═══ Data records ═══

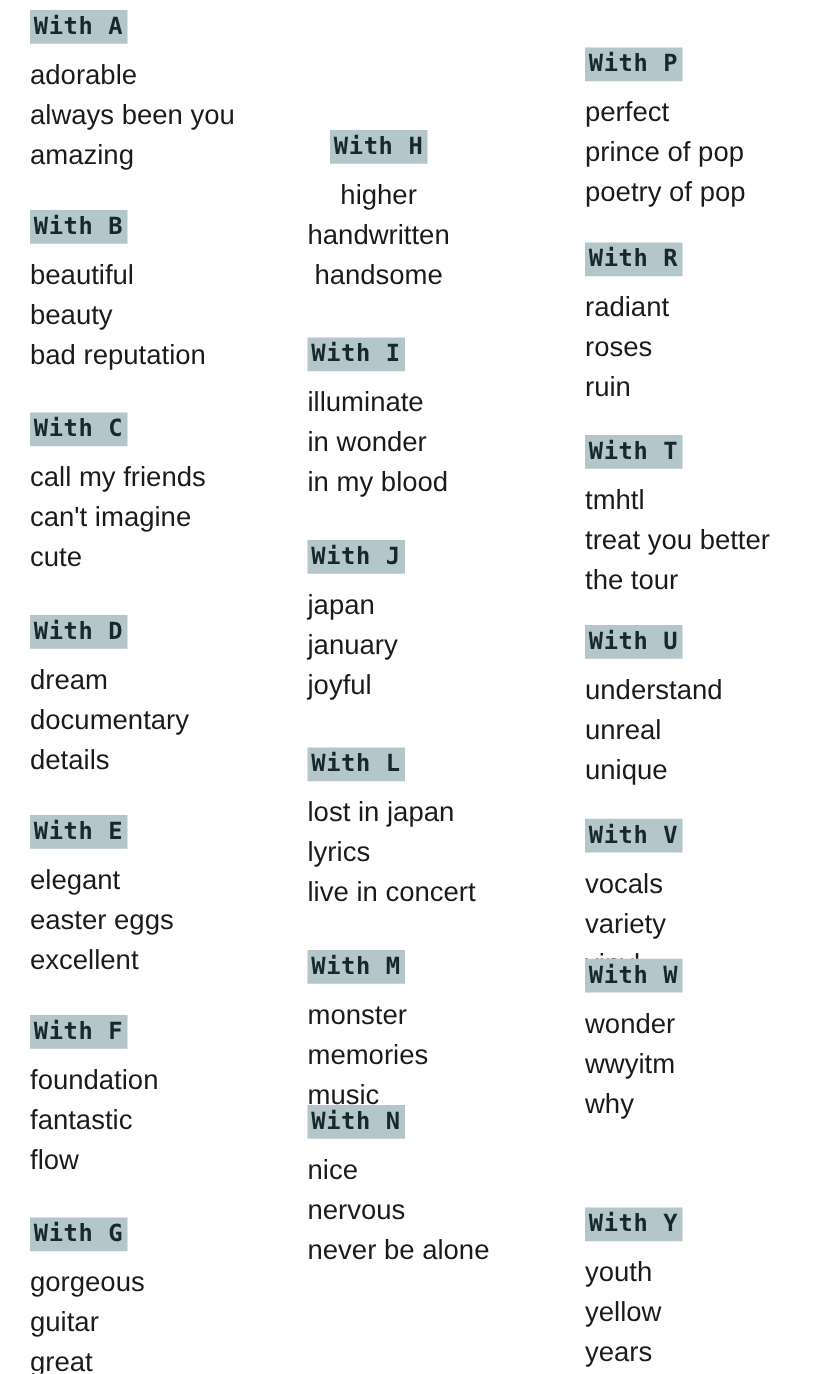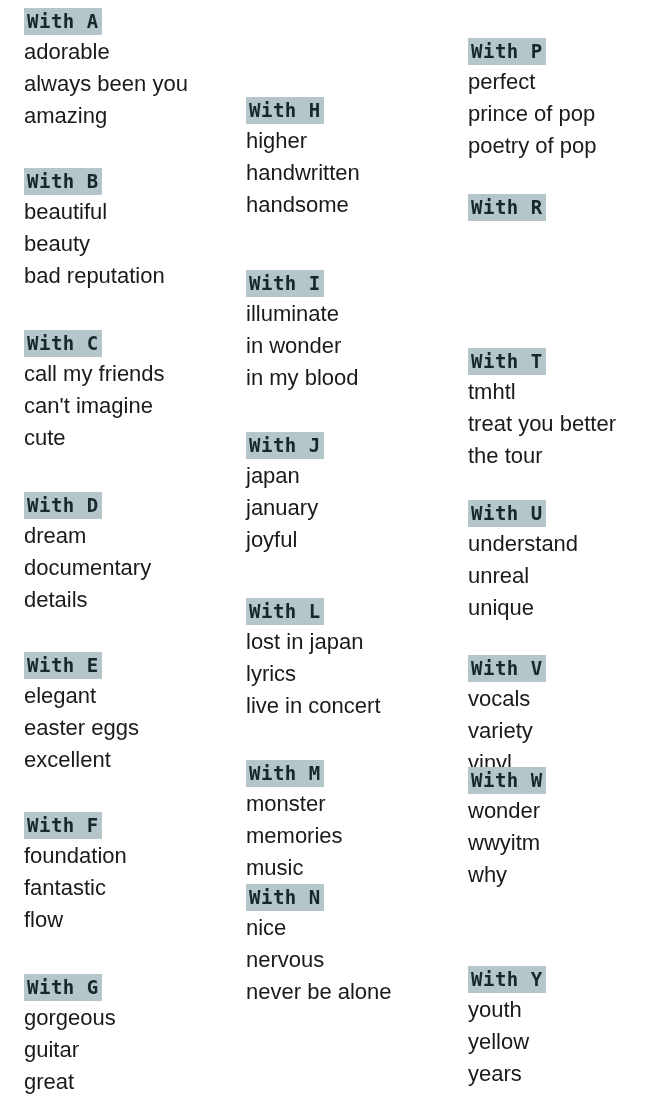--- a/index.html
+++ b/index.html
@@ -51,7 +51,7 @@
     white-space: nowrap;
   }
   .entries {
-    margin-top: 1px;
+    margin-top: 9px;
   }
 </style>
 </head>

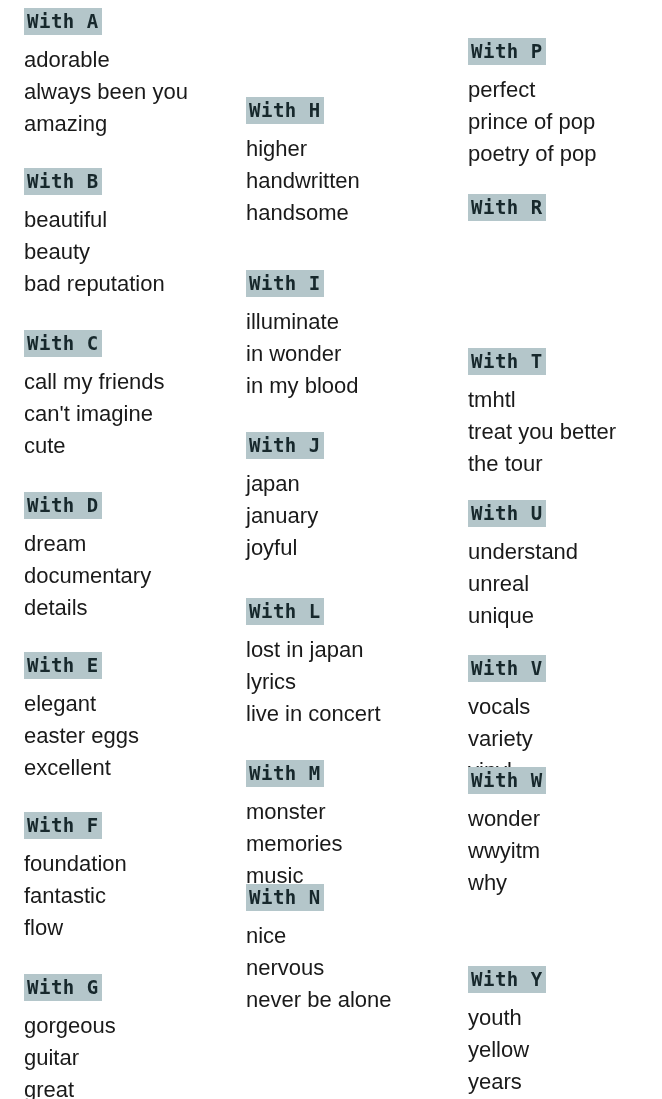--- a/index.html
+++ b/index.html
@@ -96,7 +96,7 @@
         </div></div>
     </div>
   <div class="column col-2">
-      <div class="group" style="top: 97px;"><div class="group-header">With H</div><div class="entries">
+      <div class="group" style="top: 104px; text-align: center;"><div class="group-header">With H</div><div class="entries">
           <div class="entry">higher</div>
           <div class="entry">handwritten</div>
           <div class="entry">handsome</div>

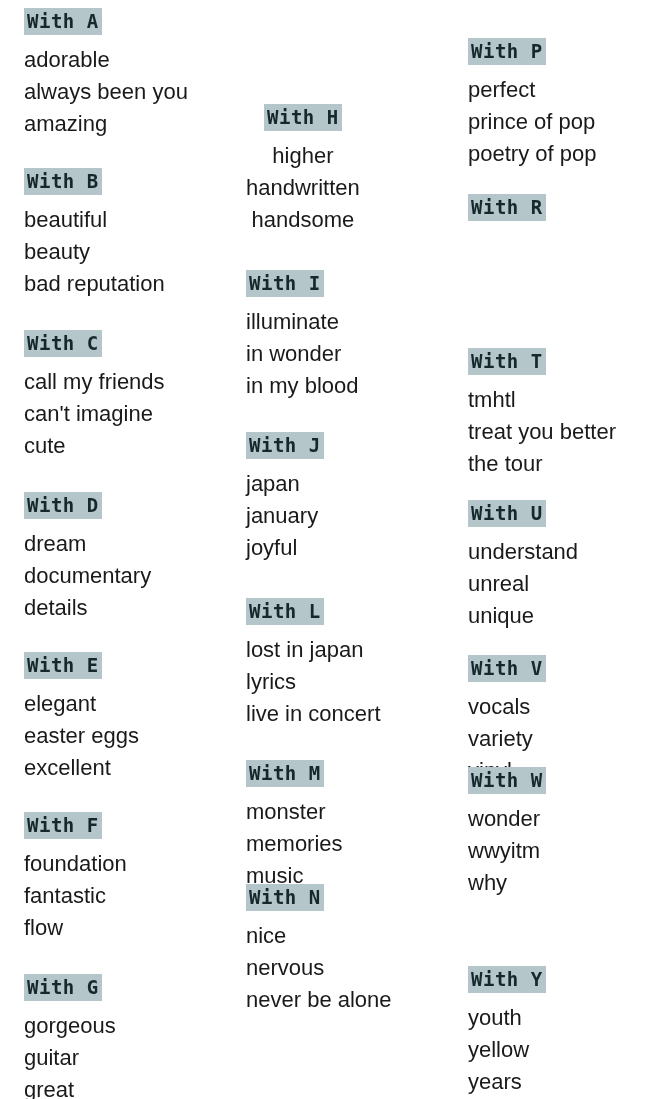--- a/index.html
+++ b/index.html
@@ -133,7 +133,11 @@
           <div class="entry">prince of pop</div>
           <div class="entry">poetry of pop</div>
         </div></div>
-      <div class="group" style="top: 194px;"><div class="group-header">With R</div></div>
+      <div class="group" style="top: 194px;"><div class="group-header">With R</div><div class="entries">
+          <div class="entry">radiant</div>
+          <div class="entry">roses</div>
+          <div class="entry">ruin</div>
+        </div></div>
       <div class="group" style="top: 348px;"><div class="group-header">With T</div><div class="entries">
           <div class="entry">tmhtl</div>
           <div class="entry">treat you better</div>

═══
═══ Data records ═══

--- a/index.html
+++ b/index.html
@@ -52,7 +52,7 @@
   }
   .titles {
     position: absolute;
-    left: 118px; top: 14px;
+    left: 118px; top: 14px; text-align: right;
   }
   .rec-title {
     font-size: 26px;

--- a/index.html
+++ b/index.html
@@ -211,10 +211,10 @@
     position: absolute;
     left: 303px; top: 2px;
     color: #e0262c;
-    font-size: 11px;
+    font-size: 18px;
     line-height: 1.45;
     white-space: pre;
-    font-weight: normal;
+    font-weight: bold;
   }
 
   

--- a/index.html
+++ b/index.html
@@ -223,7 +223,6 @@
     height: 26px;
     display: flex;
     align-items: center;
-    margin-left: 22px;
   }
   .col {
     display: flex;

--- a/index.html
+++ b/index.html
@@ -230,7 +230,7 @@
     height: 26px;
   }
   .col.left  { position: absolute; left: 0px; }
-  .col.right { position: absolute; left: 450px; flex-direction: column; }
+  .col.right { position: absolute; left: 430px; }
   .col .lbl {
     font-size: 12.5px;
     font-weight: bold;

═══

**Your assignment**
For each line of the entries that holds the word "center", pull that line out.

**Result below**
+      <div class="group" style="top: 104px; text-align: center;"><div class="group-header">With H</div><div class="entries">
     align-items: center;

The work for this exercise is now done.